5 Questions for Yoichi Fukui LLM '15
Fukui, an LLM candidate from Japan, is pursuing Duke Law’s certificate in environmental law.
1. What did you do before coming to Duke Law?
Before graduating with a degree in Law and Politics in Japan, I worked six years at the Japanese Ministry for Environmental Affairs. My main task was to design new policies for environmental issues in Japan with regard to soil contamination and energy conservation. One of the policies was the institution of a reward for entrepreneurs who contributed to the environment through energy efficient conduct. In my last years there, I worked with the implementation of policies regarding Japanese nuclear facilities.
2. Why did you choose Duke Law?
The main reason I chose Duke was the environmental certificate. Another factor that attracted me was the possibility of taking courses offered by Duke’s Nicholas School of the Environment, which, like the Law School, is a prestigious place with outstanding professors. I am currently pursuing an independent study at Nicholas School as well as the United Nations Climate Change Negotiation Practicum. The practicum is great for me, because I will attend the Climate Change Conference promoted by the United Nations next December in Lima (the COP 20), and there I will be able to apply the techniques I learned.
3. What are your plans for spring term?
Next term I am taking “Risk Regulation in the US, Europe and Beyond,” taught by Professor Wiener, “Water Resources Law,” offered by Professor Longest, and “Natural Resources Law and Policy,” taught by Jonas J. Monast.
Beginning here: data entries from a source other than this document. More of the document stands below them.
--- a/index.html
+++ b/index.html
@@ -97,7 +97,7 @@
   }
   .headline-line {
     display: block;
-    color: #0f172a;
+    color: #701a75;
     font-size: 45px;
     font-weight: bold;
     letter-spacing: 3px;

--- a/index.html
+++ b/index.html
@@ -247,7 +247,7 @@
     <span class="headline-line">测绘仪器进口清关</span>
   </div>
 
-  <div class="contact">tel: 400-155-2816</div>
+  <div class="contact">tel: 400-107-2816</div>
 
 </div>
In addition to that, I am planning to enroll in a course that analyzes the differences between civil law and common law to answer some questions I have regarding the common law system.
4. What advice would you give to prospective students wanting to study environmental law in the U.S.?
Going to Duke is an excellent choice for students interested in environmental law, not only because Duke has high-level professors and students, but also because the classes analyze deeply controversial subjects and give students the opportunity to participate in discussions. Moreover, the professors at Duke are really friendly and are always available to answer our questions and to talk about their fields of expertise.
5. Aside from the academics, what can you say about Duke and its surroundings?
Honestly I like Durham. It is a great place to be. Of course, it is not a metropolitan city, such as New York, but we still have city activities. We can go to malls, nice restaurants, and beautiful parks. Also, we have many outdoor activities promoted by Duke itself. Finally, Duke and Durham is a very environmentally friendly place. For instance, I commute to the Law School by bicycle, something really difficult to do in Tokyo.